A verbatim reproduction of the lines below, from the line containing "- extract and" through the line containing "- Calculate pure strain compatibility scores", both ends included, is the whole required output.

> _Supplied data_:
• • • • • • •

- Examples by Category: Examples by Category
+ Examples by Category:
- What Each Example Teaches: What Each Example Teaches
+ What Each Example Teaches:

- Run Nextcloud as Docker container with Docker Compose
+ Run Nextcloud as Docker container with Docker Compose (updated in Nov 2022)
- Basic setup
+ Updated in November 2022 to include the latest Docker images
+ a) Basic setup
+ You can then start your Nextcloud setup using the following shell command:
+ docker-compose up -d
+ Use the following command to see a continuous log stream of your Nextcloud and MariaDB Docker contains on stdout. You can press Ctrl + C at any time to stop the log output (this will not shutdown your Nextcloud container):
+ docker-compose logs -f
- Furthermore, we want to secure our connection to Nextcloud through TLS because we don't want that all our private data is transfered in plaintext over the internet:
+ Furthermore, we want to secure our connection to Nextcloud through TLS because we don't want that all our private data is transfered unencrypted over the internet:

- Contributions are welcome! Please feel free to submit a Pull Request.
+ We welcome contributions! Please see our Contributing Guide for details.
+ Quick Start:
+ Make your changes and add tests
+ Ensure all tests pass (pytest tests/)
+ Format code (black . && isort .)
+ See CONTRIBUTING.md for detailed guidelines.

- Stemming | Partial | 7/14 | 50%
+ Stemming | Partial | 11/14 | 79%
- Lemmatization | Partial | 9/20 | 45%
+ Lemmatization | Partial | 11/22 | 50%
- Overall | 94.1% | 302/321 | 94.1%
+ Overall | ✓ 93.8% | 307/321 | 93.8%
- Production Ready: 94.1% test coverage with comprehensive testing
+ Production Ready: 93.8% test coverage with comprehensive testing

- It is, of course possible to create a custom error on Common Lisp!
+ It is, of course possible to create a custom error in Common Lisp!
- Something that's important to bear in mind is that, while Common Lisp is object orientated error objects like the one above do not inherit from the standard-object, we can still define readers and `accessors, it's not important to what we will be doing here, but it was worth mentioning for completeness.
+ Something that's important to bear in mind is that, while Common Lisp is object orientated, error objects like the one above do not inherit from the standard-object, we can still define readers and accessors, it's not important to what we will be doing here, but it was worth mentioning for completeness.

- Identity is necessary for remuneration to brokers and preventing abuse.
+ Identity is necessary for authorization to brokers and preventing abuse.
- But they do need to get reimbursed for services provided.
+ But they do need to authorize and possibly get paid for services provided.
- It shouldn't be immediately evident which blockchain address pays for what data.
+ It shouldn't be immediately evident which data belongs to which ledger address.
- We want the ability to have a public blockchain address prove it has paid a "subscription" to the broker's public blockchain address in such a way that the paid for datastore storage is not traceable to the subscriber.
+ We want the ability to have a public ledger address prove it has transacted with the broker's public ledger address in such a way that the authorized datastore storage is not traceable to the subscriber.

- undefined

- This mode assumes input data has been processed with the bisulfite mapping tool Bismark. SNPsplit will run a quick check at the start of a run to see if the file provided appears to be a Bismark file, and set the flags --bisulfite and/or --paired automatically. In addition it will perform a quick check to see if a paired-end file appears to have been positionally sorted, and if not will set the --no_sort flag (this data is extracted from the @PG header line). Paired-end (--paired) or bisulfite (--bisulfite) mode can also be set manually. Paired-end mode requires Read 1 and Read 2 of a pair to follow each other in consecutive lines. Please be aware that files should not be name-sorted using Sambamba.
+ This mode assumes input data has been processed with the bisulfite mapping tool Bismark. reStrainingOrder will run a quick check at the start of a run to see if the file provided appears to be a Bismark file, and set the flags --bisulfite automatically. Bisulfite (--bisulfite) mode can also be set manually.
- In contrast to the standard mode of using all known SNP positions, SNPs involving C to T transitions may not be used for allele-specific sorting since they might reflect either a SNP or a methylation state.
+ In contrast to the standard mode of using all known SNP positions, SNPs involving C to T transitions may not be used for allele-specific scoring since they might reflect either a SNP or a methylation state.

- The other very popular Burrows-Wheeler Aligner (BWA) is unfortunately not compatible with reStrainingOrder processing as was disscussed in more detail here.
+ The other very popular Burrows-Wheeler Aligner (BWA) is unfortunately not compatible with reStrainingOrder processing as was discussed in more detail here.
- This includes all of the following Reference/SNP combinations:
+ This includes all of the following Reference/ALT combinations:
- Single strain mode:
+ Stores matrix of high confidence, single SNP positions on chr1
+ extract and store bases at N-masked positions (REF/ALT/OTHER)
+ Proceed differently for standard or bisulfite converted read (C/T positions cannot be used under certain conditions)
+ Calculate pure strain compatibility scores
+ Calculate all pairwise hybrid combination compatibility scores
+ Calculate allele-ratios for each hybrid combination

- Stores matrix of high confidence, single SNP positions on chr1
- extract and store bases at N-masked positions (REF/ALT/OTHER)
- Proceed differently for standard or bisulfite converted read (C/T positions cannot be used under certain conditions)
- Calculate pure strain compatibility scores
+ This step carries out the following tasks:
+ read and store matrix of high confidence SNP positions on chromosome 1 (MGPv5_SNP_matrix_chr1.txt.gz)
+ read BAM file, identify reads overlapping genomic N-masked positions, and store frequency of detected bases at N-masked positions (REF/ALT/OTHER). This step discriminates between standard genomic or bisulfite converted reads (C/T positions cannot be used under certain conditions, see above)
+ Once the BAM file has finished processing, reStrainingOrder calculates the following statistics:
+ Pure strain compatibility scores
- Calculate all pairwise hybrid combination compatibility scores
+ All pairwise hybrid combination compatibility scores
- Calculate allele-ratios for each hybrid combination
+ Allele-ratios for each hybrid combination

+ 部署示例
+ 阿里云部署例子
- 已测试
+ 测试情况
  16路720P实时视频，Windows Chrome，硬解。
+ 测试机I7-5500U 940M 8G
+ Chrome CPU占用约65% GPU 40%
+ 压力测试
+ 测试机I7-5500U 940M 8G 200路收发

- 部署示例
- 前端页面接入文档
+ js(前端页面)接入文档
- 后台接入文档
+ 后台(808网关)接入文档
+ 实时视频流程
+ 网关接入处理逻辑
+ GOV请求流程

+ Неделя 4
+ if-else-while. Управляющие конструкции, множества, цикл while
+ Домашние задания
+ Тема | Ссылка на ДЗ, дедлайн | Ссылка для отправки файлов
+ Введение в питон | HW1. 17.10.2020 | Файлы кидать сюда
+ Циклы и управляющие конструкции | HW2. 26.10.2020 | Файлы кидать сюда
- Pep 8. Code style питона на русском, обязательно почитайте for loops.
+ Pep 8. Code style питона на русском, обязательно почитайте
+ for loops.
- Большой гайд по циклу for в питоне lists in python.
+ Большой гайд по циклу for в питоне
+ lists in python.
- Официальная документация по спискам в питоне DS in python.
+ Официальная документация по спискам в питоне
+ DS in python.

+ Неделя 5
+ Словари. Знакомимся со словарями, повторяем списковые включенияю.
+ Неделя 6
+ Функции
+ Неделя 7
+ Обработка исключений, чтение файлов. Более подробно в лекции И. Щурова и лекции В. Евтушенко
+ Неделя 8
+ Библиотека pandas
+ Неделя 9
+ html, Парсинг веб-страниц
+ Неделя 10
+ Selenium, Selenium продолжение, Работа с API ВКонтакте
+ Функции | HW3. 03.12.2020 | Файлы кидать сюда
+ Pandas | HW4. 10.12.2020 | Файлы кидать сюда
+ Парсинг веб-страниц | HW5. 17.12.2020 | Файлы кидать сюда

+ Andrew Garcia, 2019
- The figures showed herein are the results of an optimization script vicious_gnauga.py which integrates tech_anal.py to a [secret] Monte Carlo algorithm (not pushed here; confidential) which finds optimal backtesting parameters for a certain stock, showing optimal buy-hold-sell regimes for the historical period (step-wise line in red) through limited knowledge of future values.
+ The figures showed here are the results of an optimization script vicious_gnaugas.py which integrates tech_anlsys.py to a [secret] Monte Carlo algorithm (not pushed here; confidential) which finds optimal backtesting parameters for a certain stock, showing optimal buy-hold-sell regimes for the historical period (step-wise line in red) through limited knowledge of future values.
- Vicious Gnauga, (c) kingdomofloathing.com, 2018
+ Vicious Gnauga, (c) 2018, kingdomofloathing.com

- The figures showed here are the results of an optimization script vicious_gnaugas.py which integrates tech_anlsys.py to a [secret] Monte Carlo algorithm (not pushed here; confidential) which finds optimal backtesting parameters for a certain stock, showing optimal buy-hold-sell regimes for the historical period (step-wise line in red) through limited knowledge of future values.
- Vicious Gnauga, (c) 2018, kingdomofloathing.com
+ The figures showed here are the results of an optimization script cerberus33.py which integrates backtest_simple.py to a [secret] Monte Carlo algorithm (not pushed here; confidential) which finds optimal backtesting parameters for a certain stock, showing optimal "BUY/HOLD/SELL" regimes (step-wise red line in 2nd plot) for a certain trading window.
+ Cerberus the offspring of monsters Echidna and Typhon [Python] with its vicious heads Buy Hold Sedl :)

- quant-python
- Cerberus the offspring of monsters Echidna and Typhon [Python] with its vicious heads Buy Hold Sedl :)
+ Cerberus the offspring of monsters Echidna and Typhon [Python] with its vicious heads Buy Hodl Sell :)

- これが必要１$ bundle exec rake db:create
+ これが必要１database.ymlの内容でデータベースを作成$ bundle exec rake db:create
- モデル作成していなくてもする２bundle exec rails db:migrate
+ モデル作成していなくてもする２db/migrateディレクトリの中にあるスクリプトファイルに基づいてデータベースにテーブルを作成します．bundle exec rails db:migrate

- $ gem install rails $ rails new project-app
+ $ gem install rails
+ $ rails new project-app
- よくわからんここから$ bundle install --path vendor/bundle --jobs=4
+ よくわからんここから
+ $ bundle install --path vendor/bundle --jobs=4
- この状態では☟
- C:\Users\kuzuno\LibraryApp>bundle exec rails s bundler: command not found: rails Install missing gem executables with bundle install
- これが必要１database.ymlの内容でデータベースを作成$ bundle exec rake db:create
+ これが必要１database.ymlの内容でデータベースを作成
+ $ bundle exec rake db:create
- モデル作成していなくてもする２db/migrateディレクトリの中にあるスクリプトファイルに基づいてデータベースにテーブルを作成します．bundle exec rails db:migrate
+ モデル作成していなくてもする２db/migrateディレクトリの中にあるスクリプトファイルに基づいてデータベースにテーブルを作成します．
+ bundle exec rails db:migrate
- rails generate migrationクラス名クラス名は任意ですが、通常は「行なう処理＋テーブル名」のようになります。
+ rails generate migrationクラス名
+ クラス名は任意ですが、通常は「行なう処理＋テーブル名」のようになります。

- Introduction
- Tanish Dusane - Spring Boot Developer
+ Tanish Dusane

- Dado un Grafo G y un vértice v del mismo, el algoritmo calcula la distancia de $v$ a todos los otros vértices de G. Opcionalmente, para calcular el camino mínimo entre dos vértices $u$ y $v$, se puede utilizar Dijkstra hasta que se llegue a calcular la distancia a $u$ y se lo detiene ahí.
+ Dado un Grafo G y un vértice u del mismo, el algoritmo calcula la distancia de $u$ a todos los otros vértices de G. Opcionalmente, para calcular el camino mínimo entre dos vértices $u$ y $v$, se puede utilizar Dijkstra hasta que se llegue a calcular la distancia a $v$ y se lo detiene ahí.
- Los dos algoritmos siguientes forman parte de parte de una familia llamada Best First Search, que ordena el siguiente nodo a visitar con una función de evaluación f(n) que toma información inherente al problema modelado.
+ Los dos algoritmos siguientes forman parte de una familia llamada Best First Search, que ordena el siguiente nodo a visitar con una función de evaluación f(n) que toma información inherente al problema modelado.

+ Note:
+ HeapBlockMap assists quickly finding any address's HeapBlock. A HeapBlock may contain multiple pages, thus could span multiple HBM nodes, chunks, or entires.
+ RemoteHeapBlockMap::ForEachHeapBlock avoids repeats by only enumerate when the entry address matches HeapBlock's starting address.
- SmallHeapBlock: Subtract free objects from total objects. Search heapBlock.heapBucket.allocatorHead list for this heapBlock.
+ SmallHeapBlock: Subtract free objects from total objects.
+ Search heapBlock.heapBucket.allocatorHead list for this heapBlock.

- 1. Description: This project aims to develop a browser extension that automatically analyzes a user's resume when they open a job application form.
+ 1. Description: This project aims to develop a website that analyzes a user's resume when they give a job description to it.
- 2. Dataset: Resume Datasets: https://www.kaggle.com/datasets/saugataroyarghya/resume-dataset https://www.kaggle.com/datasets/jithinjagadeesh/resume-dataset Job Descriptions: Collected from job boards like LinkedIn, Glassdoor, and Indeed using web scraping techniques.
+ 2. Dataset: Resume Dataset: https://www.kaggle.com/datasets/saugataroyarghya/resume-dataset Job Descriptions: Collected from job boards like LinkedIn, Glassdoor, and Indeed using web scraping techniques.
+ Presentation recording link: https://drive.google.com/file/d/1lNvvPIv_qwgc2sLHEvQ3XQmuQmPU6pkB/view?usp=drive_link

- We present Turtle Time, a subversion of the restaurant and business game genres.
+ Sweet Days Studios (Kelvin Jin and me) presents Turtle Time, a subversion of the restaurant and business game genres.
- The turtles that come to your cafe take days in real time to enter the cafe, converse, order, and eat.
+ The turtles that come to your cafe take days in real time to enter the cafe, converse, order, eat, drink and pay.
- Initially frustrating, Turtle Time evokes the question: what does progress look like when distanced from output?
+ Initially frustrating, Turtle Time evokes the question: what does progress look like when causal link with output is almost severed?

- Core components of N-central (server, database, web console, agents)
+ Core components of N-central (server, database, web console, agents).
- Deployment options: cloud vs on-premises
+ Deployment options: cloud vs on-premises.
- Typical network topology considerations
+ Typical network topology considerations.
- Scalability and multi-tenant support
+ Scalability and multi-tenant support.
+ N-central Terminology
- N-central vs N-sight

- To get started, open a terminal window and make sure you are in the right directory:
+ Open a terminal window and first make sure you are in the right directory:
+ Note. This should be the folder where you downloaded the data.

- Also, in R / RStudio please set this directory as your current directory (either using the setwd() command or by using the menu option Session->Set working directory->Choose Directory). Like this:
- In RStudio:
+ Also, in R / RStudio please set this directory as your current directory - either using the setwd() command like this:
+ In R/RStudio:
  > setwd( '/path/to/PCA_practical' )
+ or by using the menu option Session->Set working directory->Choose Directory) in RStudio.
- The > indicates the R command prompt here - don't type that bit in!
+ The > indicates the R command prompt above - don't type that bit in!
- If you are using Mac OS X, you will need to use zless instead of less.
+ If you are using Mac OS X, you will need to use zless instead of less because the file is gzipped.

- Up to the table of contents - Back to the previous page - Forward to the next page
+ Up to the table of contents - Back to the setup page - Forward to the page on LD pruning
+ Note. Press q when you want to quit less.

• • • • • • •

> _Expected answer_:
- extract and store bases at N-masked positions (REF/ALT/OTHER)
- Proceed differently for standard or bisulfite converted read (C/T positions cannot be used under certain conditions)
- Calculate pure strain compatibility scores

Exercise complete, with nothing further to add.